[Saved data entries]
────────────────────

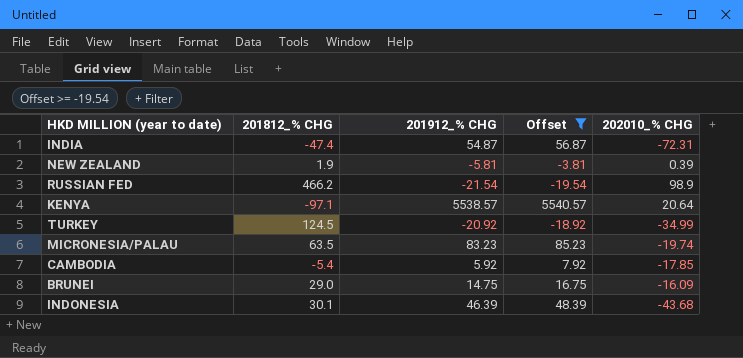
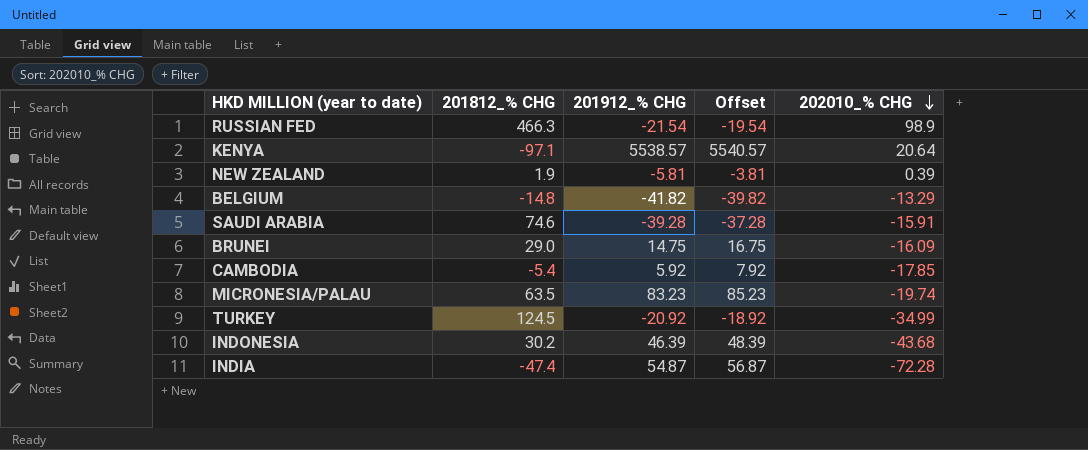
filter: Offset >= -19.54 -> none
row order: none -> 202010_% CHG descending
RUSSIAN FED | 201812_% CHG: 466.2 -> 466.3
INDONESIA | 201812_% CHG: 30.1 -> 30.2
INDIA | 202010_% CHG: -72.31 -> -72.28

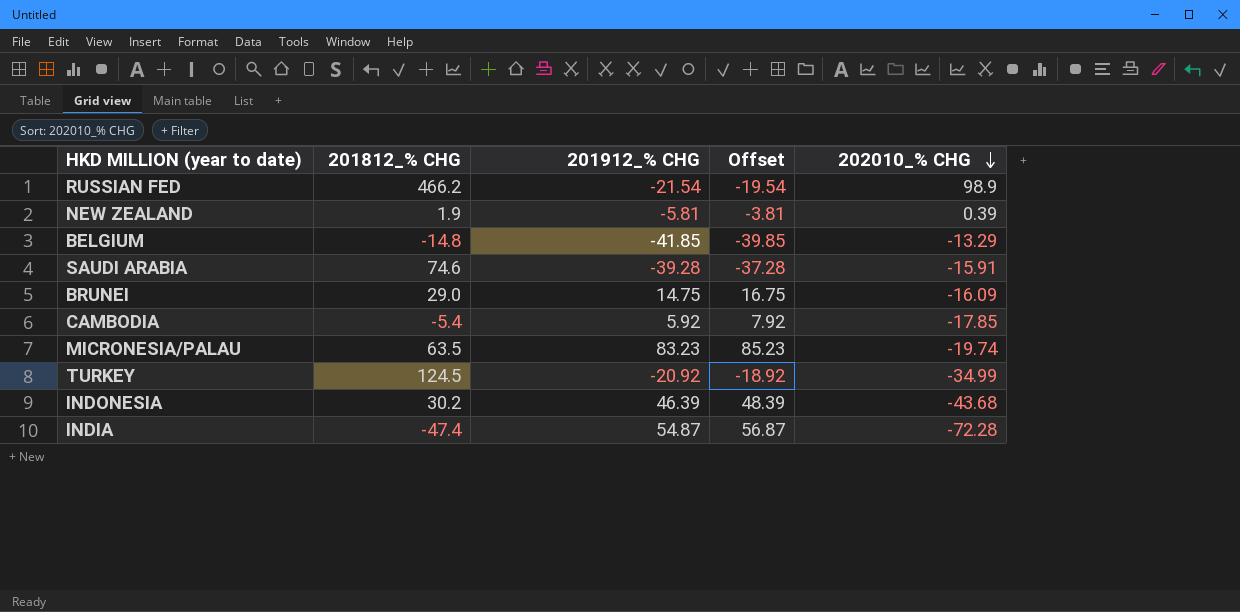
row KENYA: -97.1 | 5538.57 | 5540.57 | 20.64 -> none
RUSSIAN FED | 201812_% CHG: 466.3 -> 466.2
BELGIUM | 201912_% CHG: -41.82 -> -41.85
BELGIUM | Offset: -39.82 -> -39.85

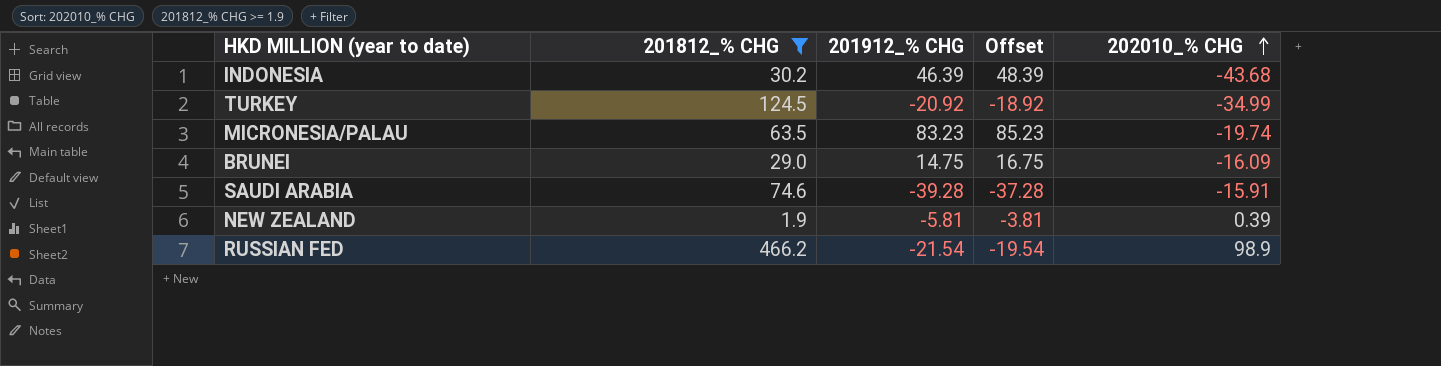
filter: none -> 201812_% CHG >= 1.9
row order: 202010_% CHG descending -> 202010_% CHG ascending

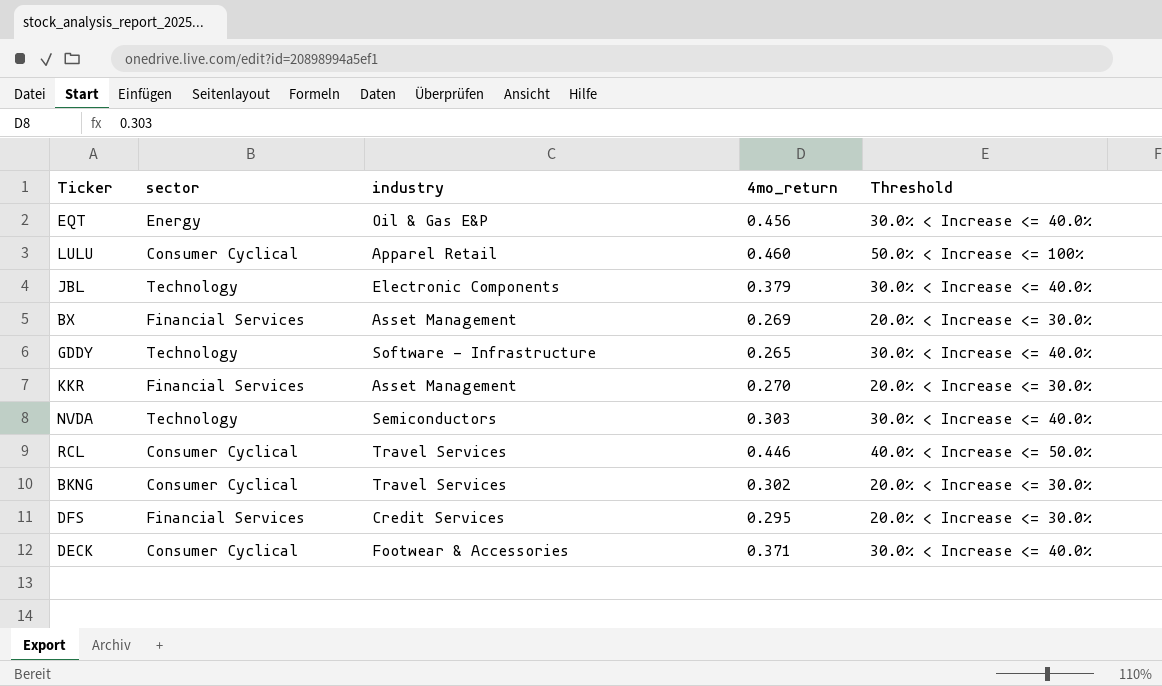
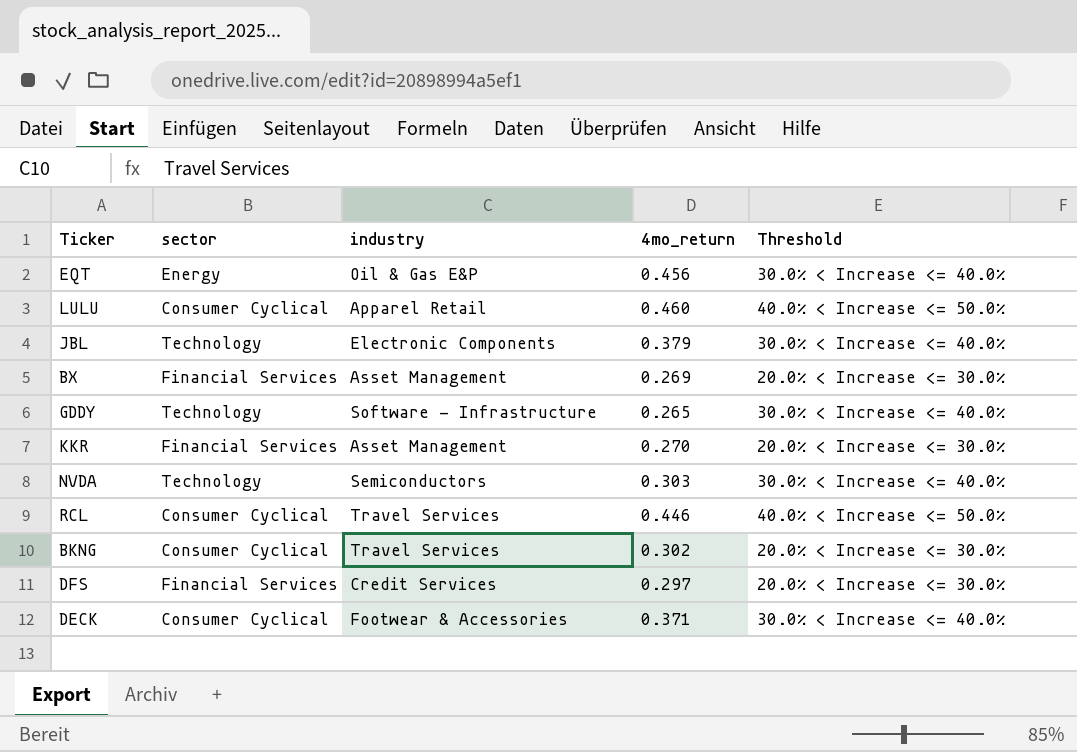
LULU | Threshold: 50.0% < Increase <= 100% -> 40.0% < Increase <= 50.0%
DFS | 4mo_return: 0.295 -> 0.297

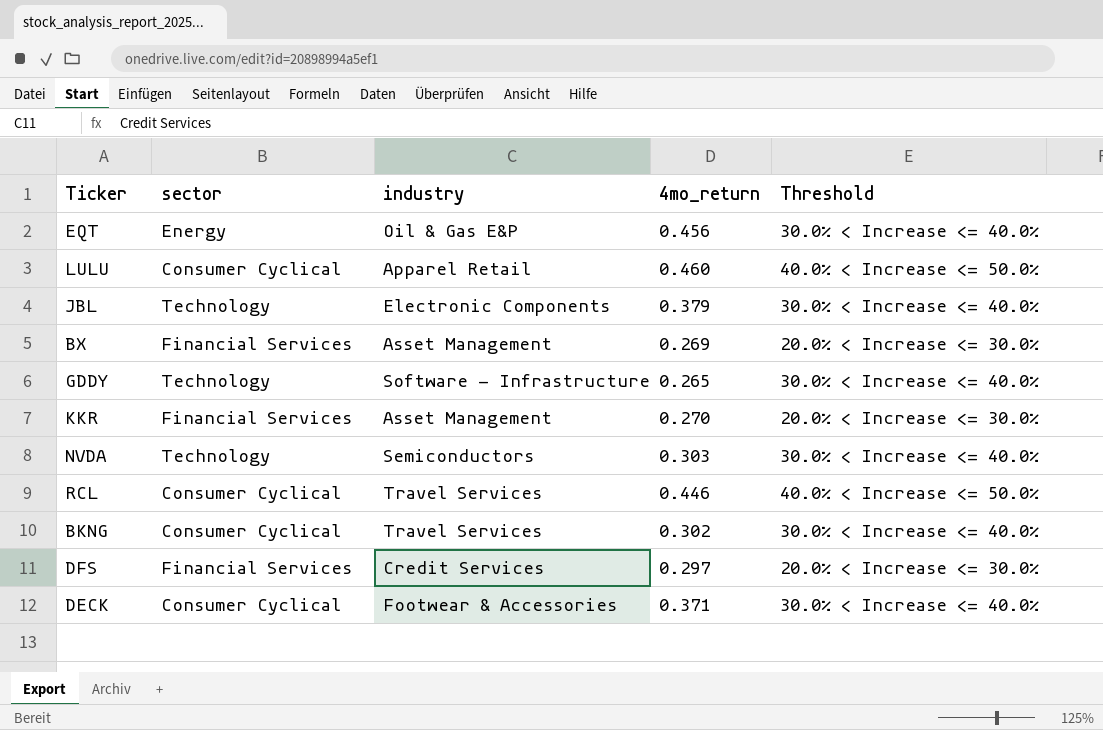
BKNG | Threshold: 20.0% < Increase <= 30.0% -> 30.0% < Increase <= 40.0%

────────────────────

## [What this task involves]
Counting the line with "row order: none -> 202010_% CHG descending" and the last line of the data above, transcribe those two lines and every line between them exactly, without the pictures.

## [Exercise result]
row order: none -> 202010_% CHG descending
RUSSIAN FED | 201812_% CHG: 466.2 -> 466.3
INDONESIA | 201812_% CHG: 30.1 -> 30.2
INDIA | 202010_% CHG: -72.31 -> -72.28

row KENYA: -97.1 | 5538.57 | 5540.57 | 20.64 -> none
RUSSIAN FED | 201812_% CHG: 466.3 -> 466.2
BELGIUM | 201912_% CHG: -41.82 -> -41.85
BELGIUM | Offset: -39.82 -> -39.85

filter: none -> 201812_% CHG >= 1.9
row order: 202010_% CHG descending -> 202010_% CHG ascending

LULU | Threshold: 50.0% < Increase <= 100% -> 40.0% < Increase <= 50.0%
DFS | 4mo_return: 0.295 -> 0.297

BKNG | Threshold: 20.0% < Increase <= 30.0% -> 30.0% < Increase <= 40.0%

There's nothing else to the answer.